New trial ordered in 1997 rape case

A Kansas Court of Appeals panel has ordered that Robert Grey, a 38-year-old Lawrence man, should get a new trial for his conviction in the 1997 rape of a Kansas University student.

The three-judge panel found:

• The state failed to give Grey’s attorney additions made to an expert’s previously disclosed report.

• The state did not notify District Judge Peggy Kittel or the defense that the victim could identify Grey as her rapist after earlier representing she could not.

• Prosecutor Amy McGowan, a chief assistant district attorney, made a comment in her closing argument not supported by evidence.
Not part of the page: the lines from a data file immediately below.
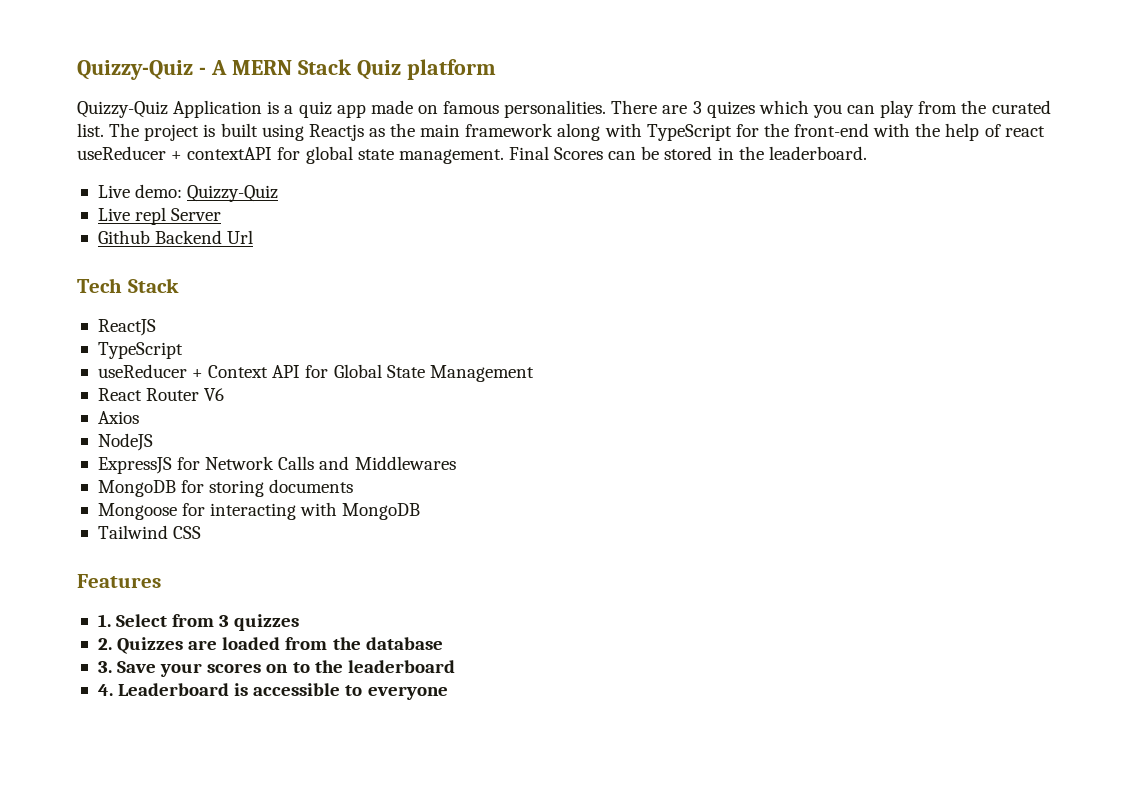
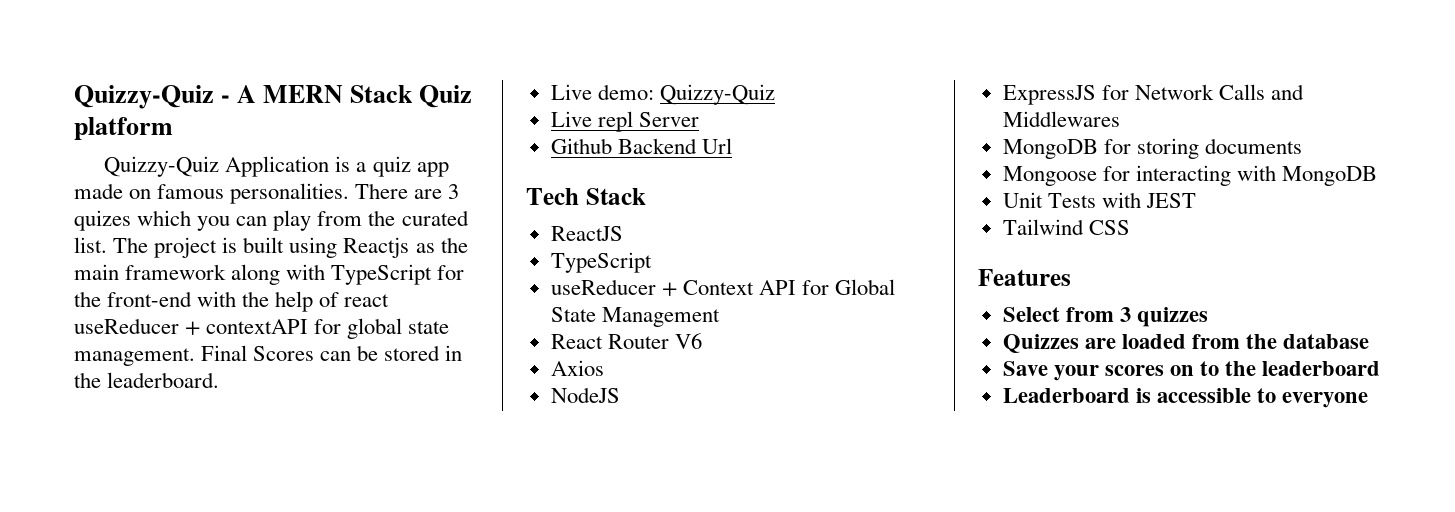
+ Unit Tests with JEST
- 1. Select from 3 quizzes
+ Select from 3 quizzes
- 2. Quizzes are loaded from the database
+ Quizzes are loaded from the database
- 3. Save your scores on to the leaderboard
+ Save your scores on to the leaderboard
- 4. Leaderboard is accessible to everyone
+ Leaderboard is accessible to everyone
She said Grey knew the color of the alleged victim’s boyfriend’s car, but Grey actually testified he did not know.

“Considering all of these actions together, we hold such misconduct to be gross and flagrant, and it deprived Grey of a fair trial,” Judge Stephen D. Hill wrote in the court’s opinion.

The judges did say they found no evidence McGowan deliberately lied, but the ruling said new information that wasn’t disclosed from a scientist’s examination of the sexual assault kit was prejudicial. It influenced Grey’s defense that he had consensual sex with the alleged victim the night before, the opinion said.

A Douglas County jury at the 2009 trial convicted Grey of the rape of the 20-year-old female KU student after prosecutors accused Grey of kidnapping her in her car at gunpoint from the Naismith Hall parking lot on a night in May 1997, driving her to a secluded area near the old tennis courts at Lawrence High School and raping her.

The case went cold. Grey was not arrested and charged until 10 years later after investigators used an FBI database to link a fingerprint from the car to Grey. Police also obtained Grey’s DNA to use as evidence.

Grey is at the El Dorado Correctional Facility serving a 26-year prison sentence, but now the appellate court says he should receive a new trial.

Douglas County District Attorney Charles Branson said prosecutors would either retry the case or ask the Kansas Supreme Court to review the appellate opinion.

“Although we agree there were errors at trial, we believe the trial court’s decision that the errors were harmless was appropriate,” Branson said. “I am confident Mr. Grey will ultimately serve his sentence for his crime.”

Hill and judges Karen Arnold-Burger and Steve Leben issued Friday’s opinion. Lydia Krebs, of the Kansas Appellate Defender Office, represented Grey in the appeal.